Background: The pandemic of coronavirus disease 2019 (COVID-19) was declared in March 2020. The first wave of the pandemic was marked by strict epidemiological measures: lockdown, social distancing, and self isolation. Cancer patients receiving systemic oncology treatments were considered a high-risk population regarding COVID19. These new circumstances posed possible obstacles for the treatment continuation, which in turn potentially led to an increase in distress. This study aimed to examine the impact of COVID-19 outbreak on a distress level among cancer patients. Methods: A total of 728 cancer patients, in 9 oncology centers, were approached to participate in the study. The study questionnaire with disease and sociodemographic characteristics was completed by 422 patients. Patients were stratified by cancer type: breast, gastrointestinal (colon, gastric, pancreatic), and other cancer types (lung, prostate, ovarian);and by disease stage, early or metastatic. All patients had to have an ongoing active oncology treatment which required regular visits to outpatient clinics or inpatient oncology departments. Distress level was measured using the Distress Thermometer with a cut-off value of 4. Results: There were 201 (47%) patients with breast cancer, 130 (32%) patients with gastrointestinal cancer (colon, pancreatic and gastric cancer), and 92 (21%) patients with other types of cancer (lung, prostate, ovarian). A total of 192 (46%) patients had early disease stage while 230 (54%) patients had advanced disease, respectively. A high distress level was reported in 189 (44.8%) of all patients.

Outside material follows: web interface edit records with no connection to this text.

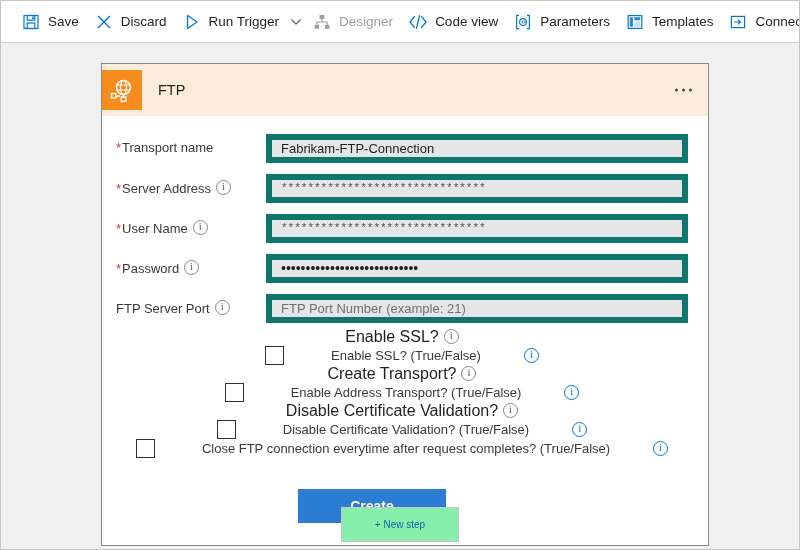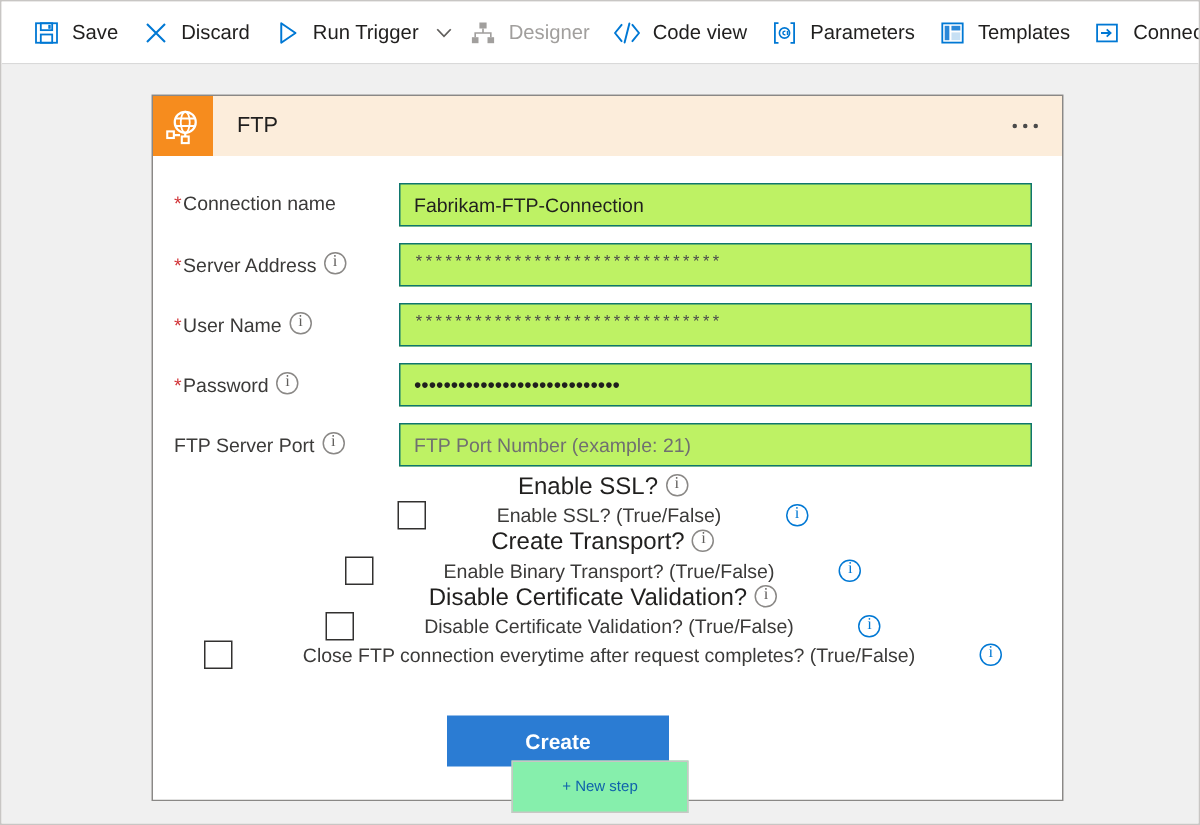"FTP" .card-header { height: 40px -> 52px }
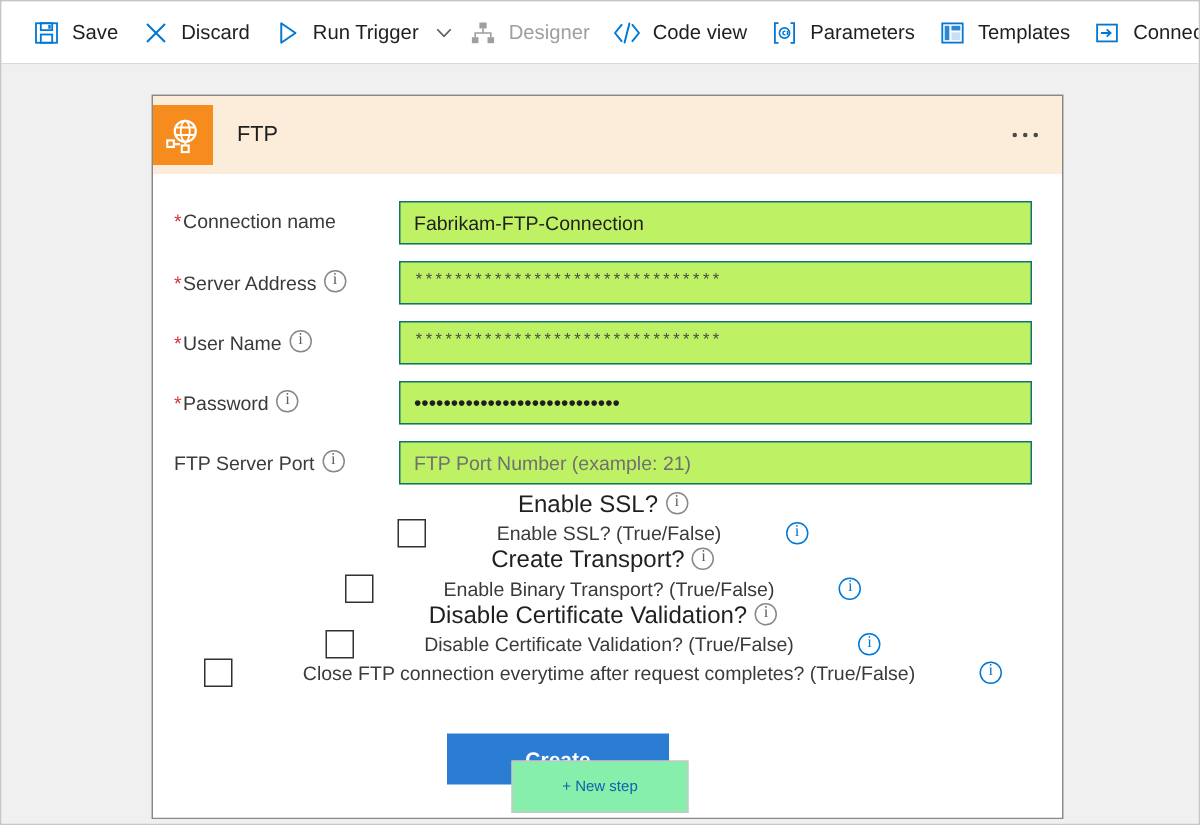"Connection name" span { text: Connection -> Transport }
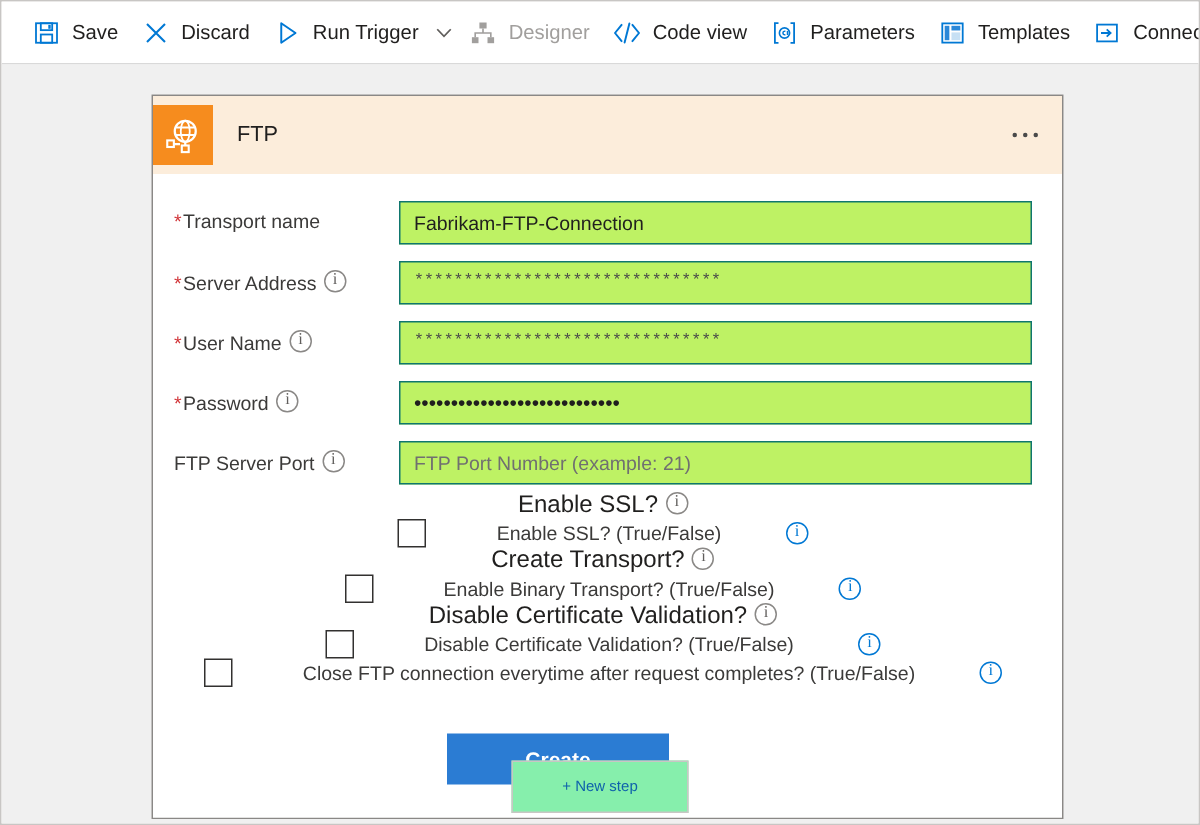"Fabrikam-FTP-Connection" .field { background: #bef264 -> #e5e5e5; border: 1px solid #0f766e -> 6px solid #0f766e }
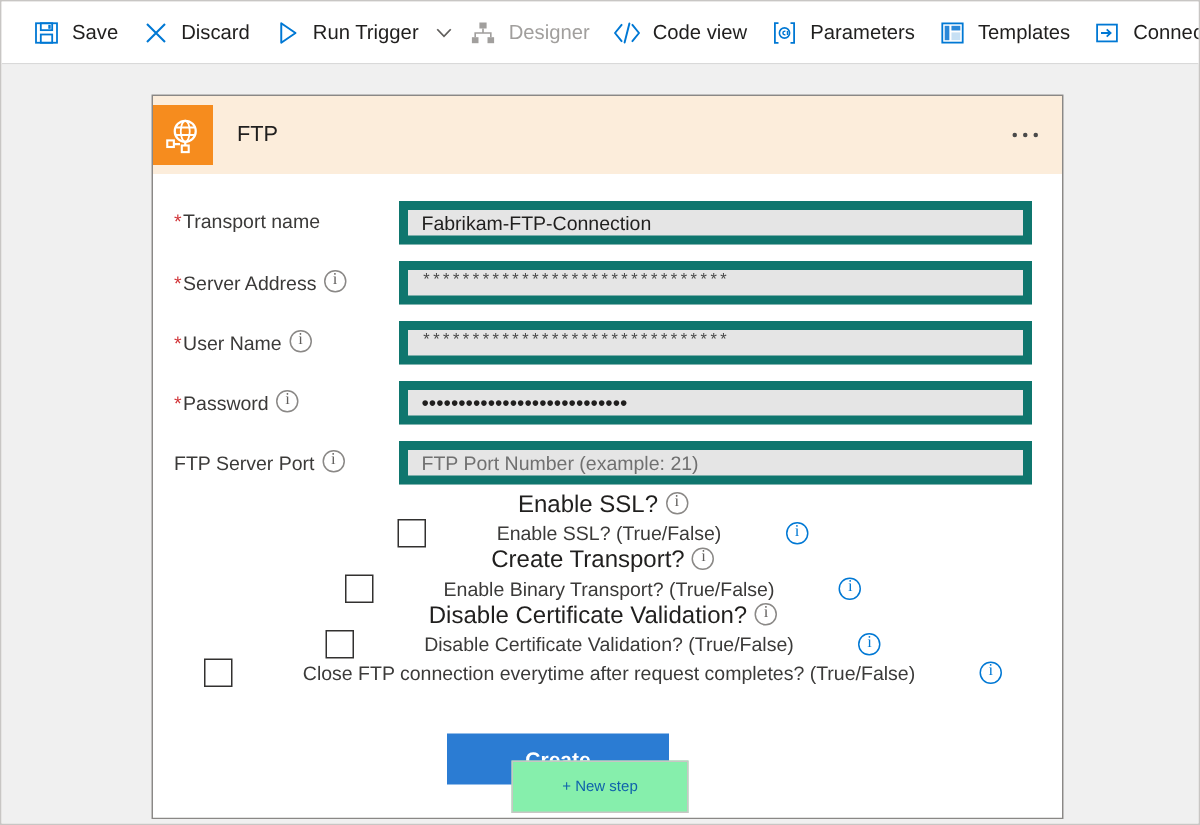"Enable Binary Transport? (True/False)" span.cbtext { text: Binary -> Address }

The breast cancer patients had significantly higher levels of distress when comparing with other types of cancer. There was no significant difference in distress level regarding disease stage. Conclusions: Almost every second cancer patient with ongoing active oncology treatment was highly distressed during the first wave of the COVID-19 pandemic, regardless of the disease stage. Breast cancer patients tend to have higher levels of distress when comparing with other cancer types. When evaluating distress during a pandemic one should take into account the possible impact of various aspects of COVID-19 disease and pandemic on a distress level in cancer patients. Legal entity responsible for the study: The authors. Funding: Has not received any funding. Disclosure: All authors have declared no conflicts of interest.